The world is full of complain-worthy things, and we all have something to complain about at some point. However, no one wants a friendship based around negativity. We want to feel refreshed and happy when we spend time with friends. Listening to people complain or moan exclusively can be draining, and is much more likely to damage relationships than strengthen them. According to Gottman, healthy relationships need to have a 20:1 ratio of positive to negative experiences.7 In a friendship, it is ok (and inevitable) to whine/complain/experience disappointment, as long as those interactions are balanced by 20 positive interactions.

Being critical is counterproductive without curiosity, compassion, and action. If you complain about something and have the power to change things, then you can move into strategy and create instead of complaining. Turn judgment into curiosity when complaining arises. Ask questions to understand the feelings behind the complaint, and use the power of empathy to acknowledge why it is important.

If it seems like you have one friend where all you do together is sit and complain, mix it up! Try something new like taking a cooking class together or going for a walk or going to the gym. Creating more positive interactions will open the door for deeper conversations down the road.

Things to do instead of complaining:

  • Take Action — Instead of complaining about cars speeding in your neighborhood, take action and commission a stop sign to be put in. Turn your complaints into good.
  • Practice Gratitude — When all we think about is the bad, it is easy to lose focus on all the great things in life. Express to a friend what you are grateful for or start a gratitude journal.
  • Praise Successes — When you see that friend you love to complain to, shift your mindset and talk about things that are going well instead. You’ll both feel better.
  • 100% Responsibility Hard rock vs. soft ass.
  • Find Play or do Something Fun — Spontaneity can refresh a situation, too hot outside? Try a spontaneous trip to the beach!
  • Self-Care — Sometimes when we complain, it is an indicator that our needs are not being met. It’s ok to ask a friend to reschedule so you can take some time for self-care. Meditation also allows us to take some time, decompress, and relax.
  • See a Therapist —Everyone needs to vent, and if you are continually venting to friends, try seeking professional help. You’ll be able to have more positive interactions with friends and may get better, professional advice to help you.

“Instead of complaining that the rose bush is full of thorns, be happy the thorn bush has roses.”

~Proverb

Check out our sections on these topics to learn more in detail:

Build Consistency

Spending time together, consistent communication, and having a long-lasting relationship means we develop patterns and rituals and have a certain predictability. Patterns allow trust to develop. Building up trust and reliability also builds up feelings of safety in the relationship.

Invest Your Time.

The most valuable thing you have to offer in the world is your time, and time is one of the most important building blocks of any relationship. Building consistency requires us to invest more time into relationships.

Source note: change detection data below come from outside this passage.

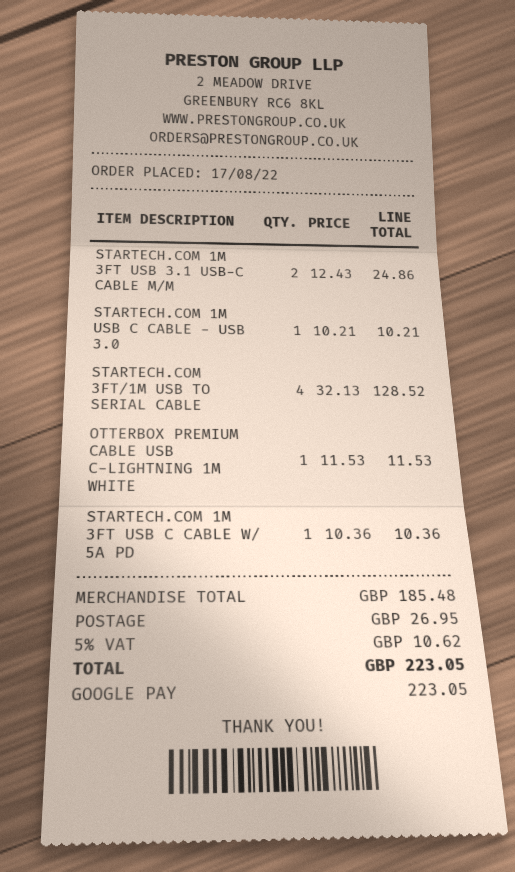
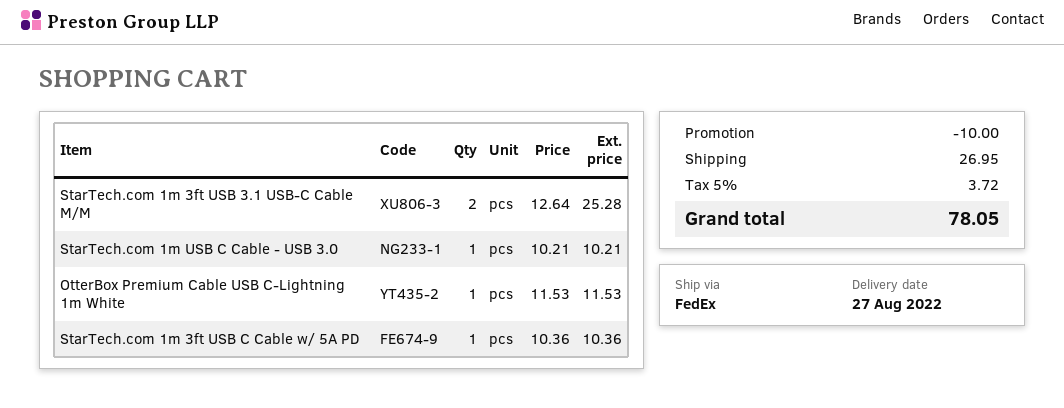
STARTECH.COM 1M 3FT USB 3.1 USB-C CABLE M/M: 2 x 12.43 = 24.86 -> 2 x 12.64 = 25.28
STARTECH.COM 3FT/1M USB TO SERIAL CABLE: 4 x 32.13 = 128.52 -> none
discount: none -> 10.00
tax: 5% = 10.62 -> 5% = 3.72
total: 223.05 -> 78.05

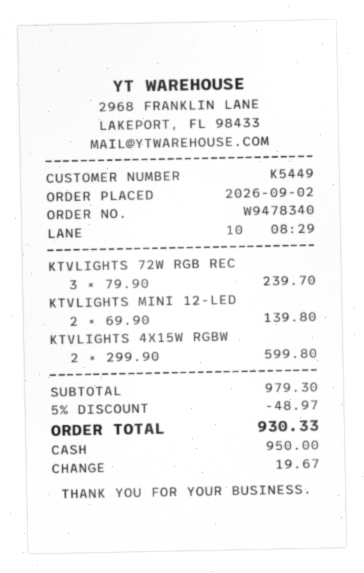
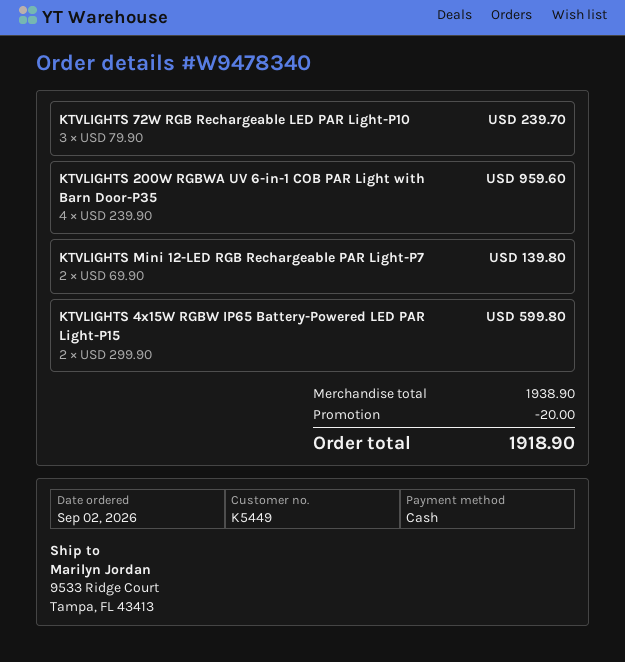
KTVLIGHTS 200W RGBWA UV 6-in-1 COB PAR Light with Barn Door-P35: none -> 4 x 239.90 = 959.60
subtotal: 979.30 -> 1938.90
discount: 48.97 -> 20.00
total: 930.33 -> 1918.90

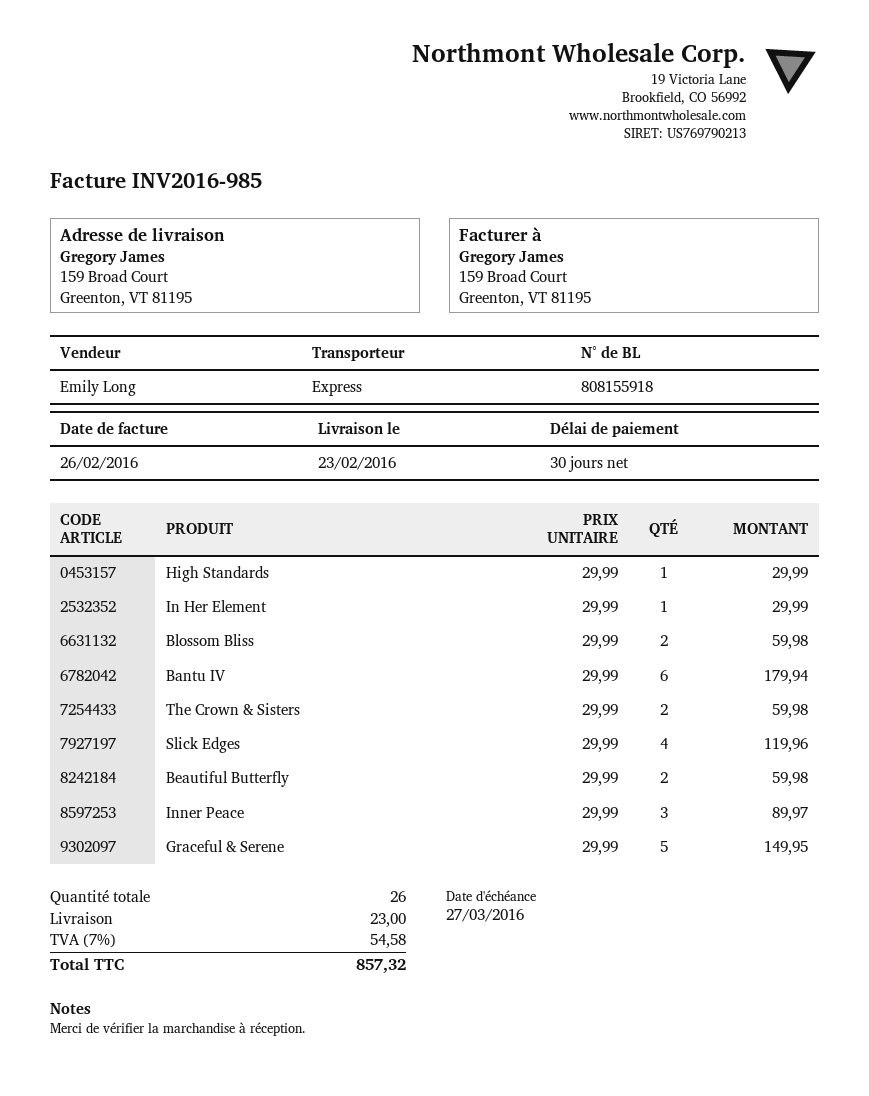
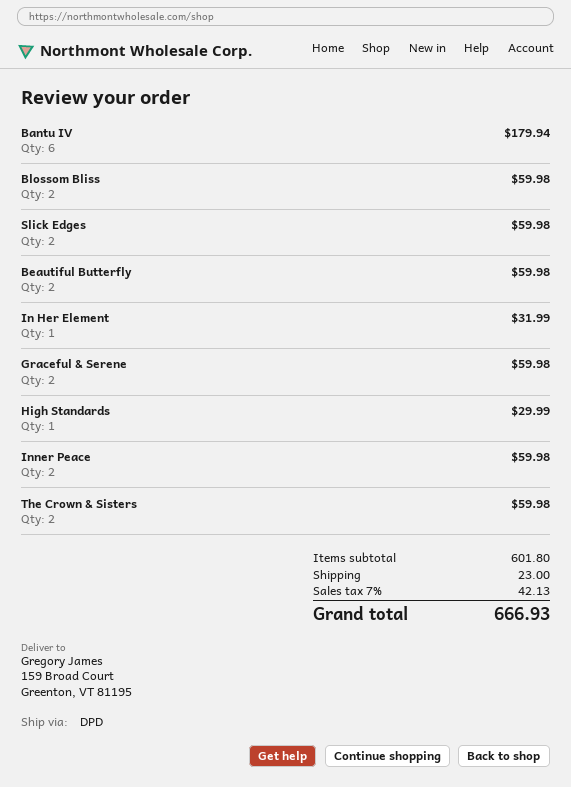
shipping method: express -> DPD
In Her Element: 1 for 29.99 -> 1 for 31.99
Slick Edges: 4 for 119.96 -> 2 for 59.98
Inner Peace: 3 for 89.97 -> 2 for 59.98
Graceful & Serene: 5 for 149.95 -> 2 for 59.98
tax: 7% = 54.58 -> 7% = 42.13
total: 857.32 -> 666.93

Busyness is consistently listed as a top reason when people are asked why friendships are hard to maintain. People often choose not to prioritize friendships over family, jobs, and dating.

The Time You Have (In JellyBeans)

A pile of jelly beans is used to visually represent a human life. Every jelly bean is equivalent to a single day.

How many jellybeans would you devote to friends if given the choice?

Five Ways to Invest More Time into Friendships:

  • Set aside a special time each week: your own personal time set aside to reach out to friends, connect, and make plans. Could be 20 minutes before bed or during your lunch break. Work it into your schedule so it feels easy.
  • Take charge of making plans: If you are waiting for random invitations, you are missing connection opportunities you could have been initiating yourself.
  • Set up recurring plans: instead of thinking of something new to do each meeting, set up recurring plans: could be a standing “date” with friends like a Wednesday wine night or yoga class you all attend and get dinner afterward.
  • Double Dip: things that take time away from connection and make us “busy” can double as time spent connecting if used with intention. Make friends at work, invite a friend to work out with you, call a friend while you make dinner, invite a friend to shop with you, etc. Use things you have to do to build consistency in your friendships.
  • Take the time to swap calendars with a friend and find a time that works, even if it’s a month or two out. Hold yourself accountable for making sure your plans stay planned!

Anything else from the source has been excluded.